According to BlackBerry’s results, it had US$557 million in revenue, beating analysts’ expectations of US$489 million. This is huge because the increase in revenue means that it didn’t lose nearly as much money as analysts had predicted. BlackBerry lost US$0.03 per share, which is much less than the expected US$0.15.
One of the big drivers of this increase in revenue was its software and services division. Ever since I joined Fool, I’ve been hoping that BlackBerry will double-down on its software. It seems that BlackBerry has. All told, the division brought in US$154 million in revenue, which is up significantly from the US$78 million in the previous quarter. Part of the reason this occurred is because the company brought on an additional 2,713 enterprise customers. Its acquisitions of AtHoc and Good Technology also contributed.
What makes these software numbers so powerful is that these aren’t one-time charges. Instead, 70% of the revenue is recurring, which is big because it means the company can anticipate at least 70% of its software revenue. The more predictable revenue is, the better. CEO John Chen hopes that this number will increase to 80%, making revenue even more predictable.
But it was the hardware division that everyone was paying attention to. In my eyes, it did not disappoint. It should be noted that the Priv was only made available for sale 22 days before the end of the quarter and in only a few markets, so not much was expected of the device. According to BlackBerry, it sold 700,000 devices in the quarter, which is down from the 800,000 in the second quarter.

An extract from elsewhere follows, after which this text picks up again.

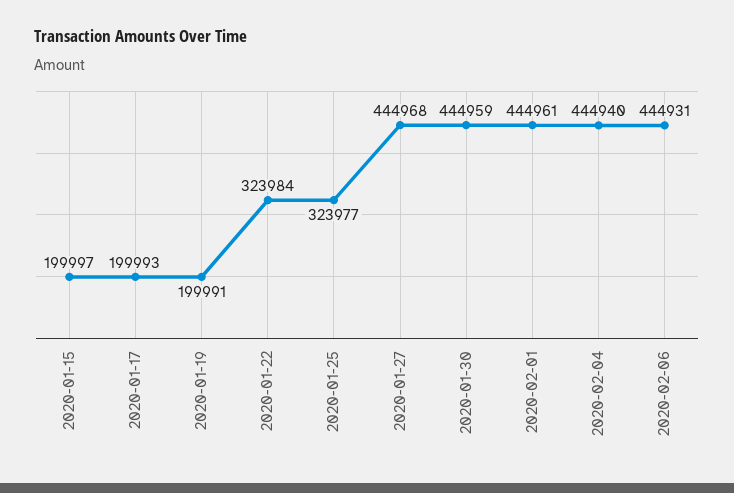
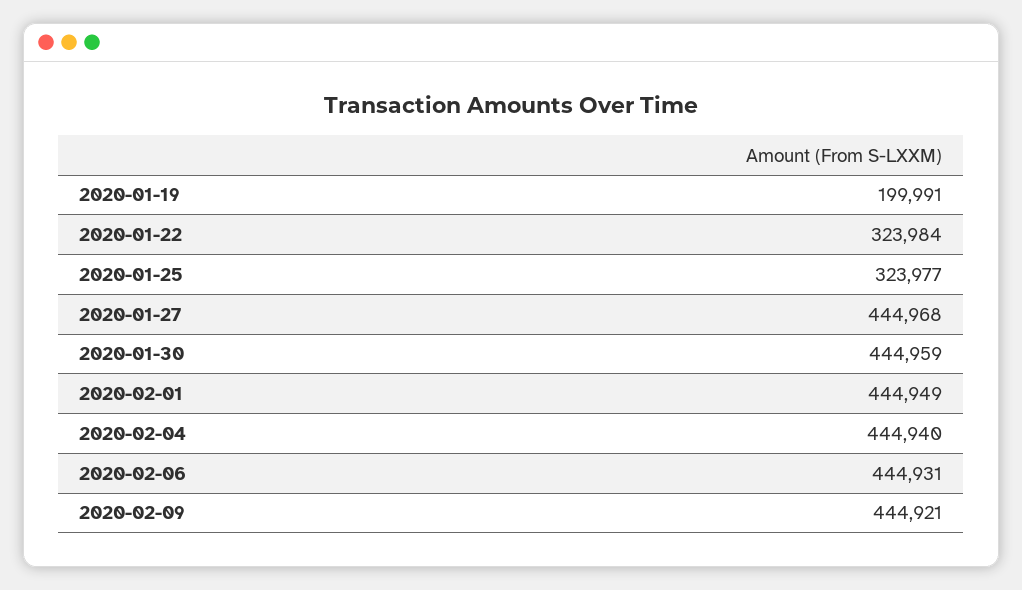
2020-01-15: 199997 -> none
2020-01-17: 199993 -> none
2020-02-01: 444961 -> 444949
2020-02-09: none -> 444921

What stands out–and gives me hope–is a metric called average selling price (ASP). The ASP tells us how much money the company brought in from the sales of a device on average. In the second quarter, BlackBerry’s ASP was $240 per device. This quarter it was $315 per device. That increase of $75 per device implies that, while the Priv was only out for a few weeks, it did have a material impact on the company’s revenue.
Because of this, BlackBerry is looking to roll the device out to more markets and retailers. According to Chen, it will be available in 31 countries by the end of February. For context, it was only available in four countries at the end of the third quarter.
All of this news leads me to believe that BlackBerry might be turning around. Its software business is really starting to pick up and its ASP was higher this quarter. If the Priv really is selling well, we should expect to see the ASP of the fourth quarter to be even greater. And if none of this works out for the company, Chen did hint at an Internet of Things product that it will be announcing in January.